Crawling the Web using Actors
Here is a simple fact: the free lunch is over. CPUs aren’t getting any faster but rather they are getting wider. Nowadays we can find multiple execution cores within one chip with shared memory or virtual cores sharing a single physical execution core however CPU’s aren’t doubling in speed. What this means is that concurrency is inevitable and we have to adapt to this new programming landscape in order to create event-driven, scalable, resilient and (hence) responsive programs. In this blog we are going to introduce the Actor Model and create a Crawl Server using Akka and Scala to piece everything together.
Actor Model
We humans are constantly bombarded with stuff we need to get done; you need to take your car in for service and you just realised that you forgot to buy your wife’s anniversary gift! Ouch! How can we deal with all this concurrency? The answer is simple - we take one task at a time, do it well and move on to the next task. If the task at hand takes a very long time then we will be stuck doing that task for a very long time before we can pick something else. If we want more stuff to happen at once we will need to delegate; I can buy that gift for you if you want!

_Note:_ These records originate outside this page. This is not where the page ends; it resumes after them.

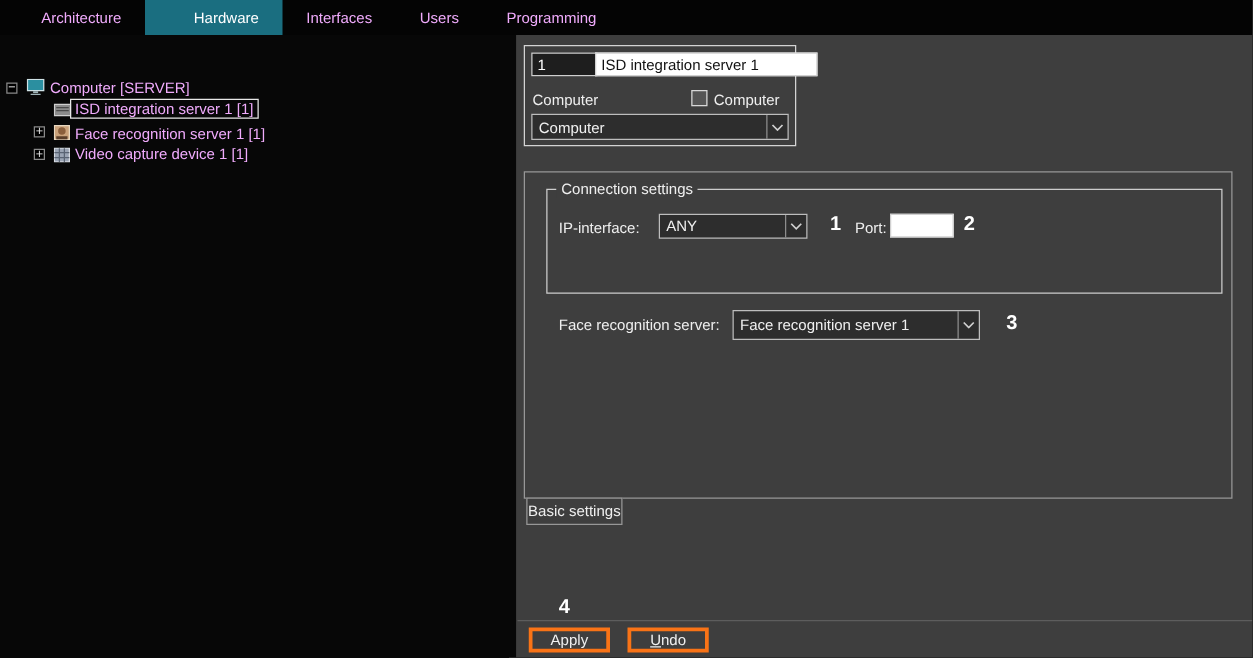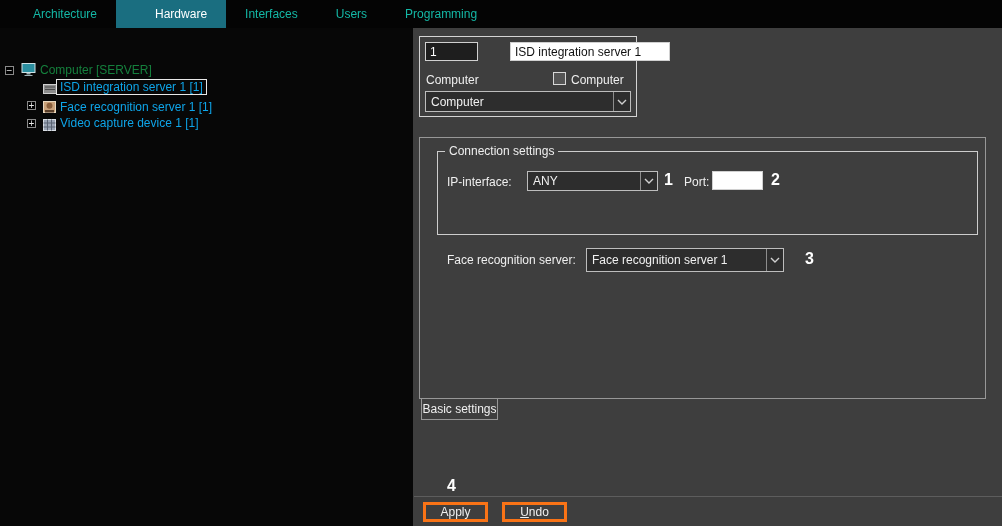--- a/index.html
+++ b/index.html
@@ -9,7 +9,7 @@
 
   
   .navbar { position:absolute; left:0; top:0; width:1002px; height:28px; background:#040404; display:flex; padding-left:14px; }
-  .tab { color:#14b8a6; font-size:12px; line-height:28px; padding:0 19px; white-space:nowrap; cursor:default; }
+  .tab { color:#f0abfc; font-size:12px; line-height:28px; padding:0 19px; white-space:nowrap; cursor:default; }
   .tab.active { background:#1a6e80; color:#ffffff;padding-left:39px; }
 
   

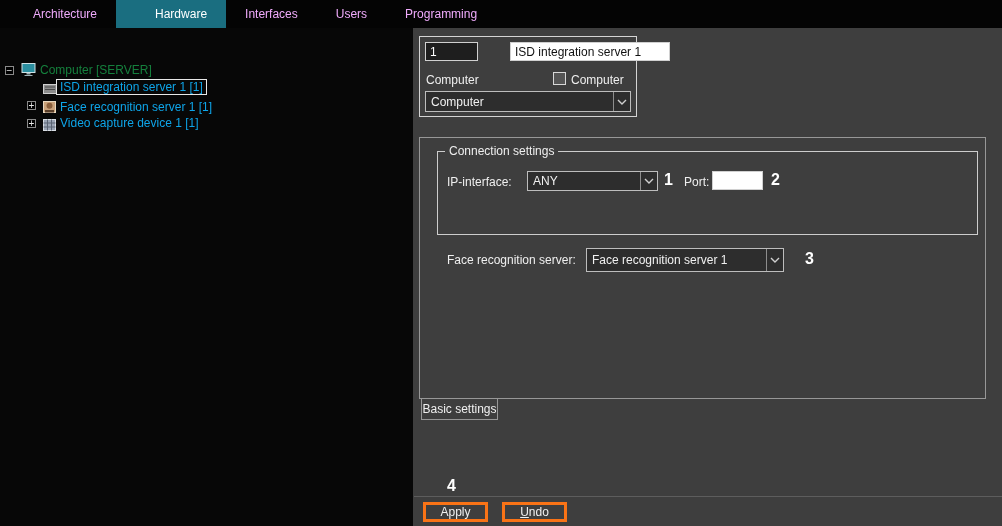--- a/index.html
+++ b/index.html
@@ -119,7 +119,7 @@
 
   <div class="headerbox"></div>
   <input class="input-dark" style="left: 425px; top: 42px; width: 53px; height: 19px;" value="1">
-  <input class="input-light" style="left: 510px; top: 42px; width: 160px; height: 19px;" value="ISD integration server 1">
+  <input class="input-light" style="left: 476px; top: 42px; width: 178px; height: 19px;" value="ISD integration server 1">
   <span class="lbl" style="left:426px; top:73px;">Computer</span>
   <div class="checkbox" style="left:553px; top:72px;"></div>
   <span class="lbl" style="left:571px; top:73px;">Computer</span>

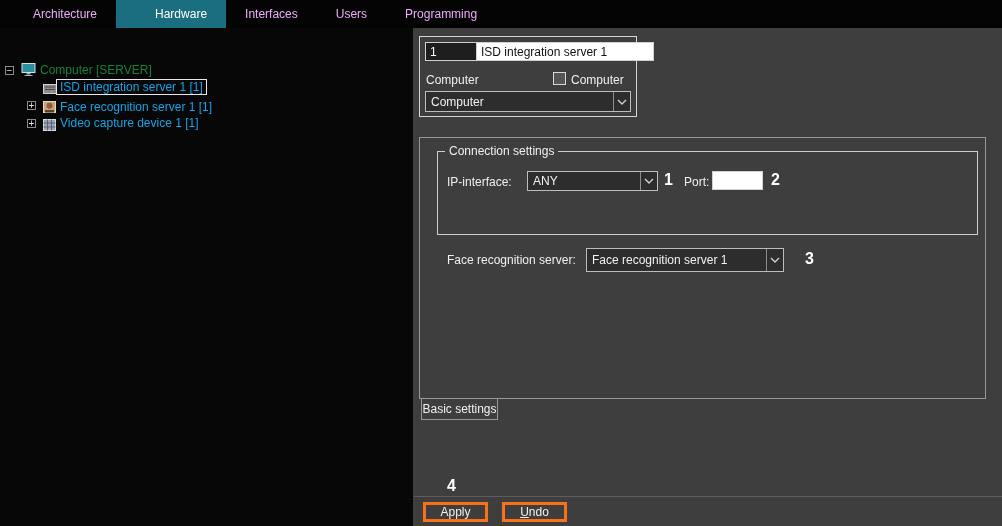--- a/index.html
+++ b/index.html
@@ -18,7 +18,7 @@
               font-size:10px; line-height:7px; text-align:center; cursor:default; }
   .tree-icon { position:absolute; }
   .tree-label { position:absolute; color:#0ea5e9; font-size:12px; white-space:nowrap; line-height:14px; cursor:default; }
-  .tree-label.root { color:#15803d; }
+  .tree-label.root { color:#f0abfc; }
   .tree-label.selected { border:1px solid #e8e8e8; padding:0 3px; }
 
   

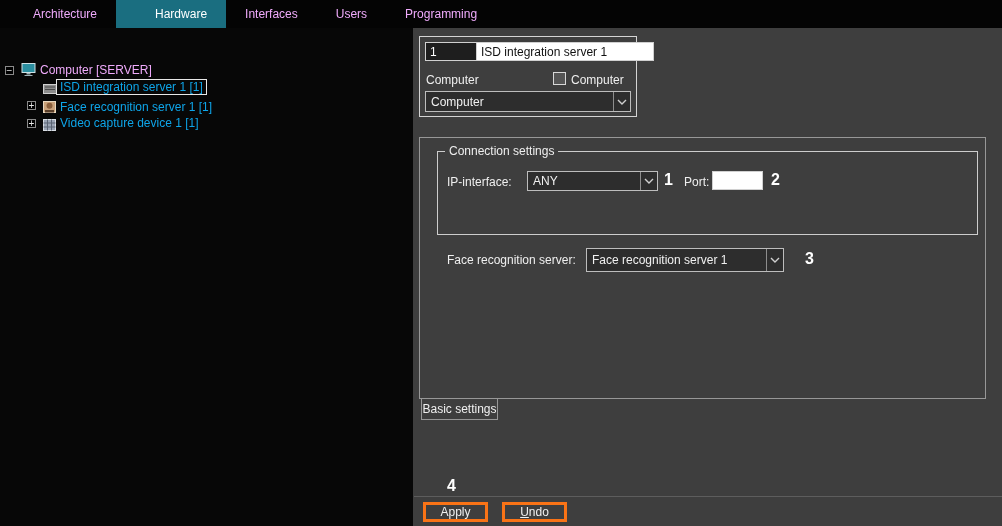--- a/index.html
+++ b/index.html
@@ -17,7 +17,7 @@
   .expander { position:absolute; width:9px; height:9px; background:#000; border:1px solid #8a8a8a; color:#e8e8e8;
               font-size:10px; line-height:7px; text-align:center; cursor:default; }
   .tree-icon { position:absolute; }
-  .tree-label { position:absolute; color:#0ea5e9; font-size:12px; white-space:nowrap; line-height:14px; cursor:default; }
+  .tree-label { position:absolute; color:#f0abfc; font-size:12px; white-space:nowrap; line-height:14px; cursor:default; }
   .tree-label.root { color:#f0abfc; }
   .tree-label.selected { border:1px solid #e8e8e8; padding:0 3px; }
 

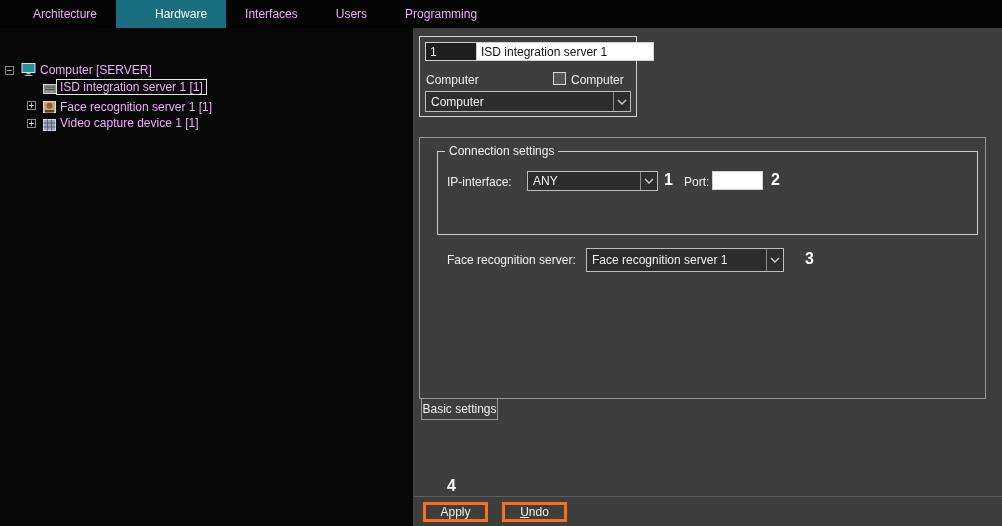--- a/index.html
+++ b/index.html
@@ -138,7 +138,7 @@
   <span class="groupbox-legend">Connection settings</span>
 
   <span class="lbl" style="left:447px; top:175px;">IP-interface:</span>
-  <div class="dropdown" style="left:527px; top:171px; width:131px; height:20px;justify-content:space-between;">
+  <div class="dropdown" style="left:527px; top:171px; width:119px; height:20px;justify-content:space-between;">
     <span class="dd-text">ANY</span>
     <span class="dd-arrow">
       <svg width="10" height="6" viewBox="0 0 10 6">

An actor in an Actor Model follows exactly the same strategy. We can submit tasks to an actor by sending messages to its private mailbox. Each actor will pick messages in order, execute the first one and move on. While an actor is executing a task (message) it is in its own fortress; no other thread can execute within the same actor instance and the actor is not aware of any other messages in its mailbox. With the guarantee that one and only one message can execute at any point in time we do not need to guard against critical sections using locks, semaphores or other low-level constructs. Since an actor can do one task at a time how do we create programs which do a lot of things simultaneously? Similar to humans we can achieve concurrency by instantiating more than one actor.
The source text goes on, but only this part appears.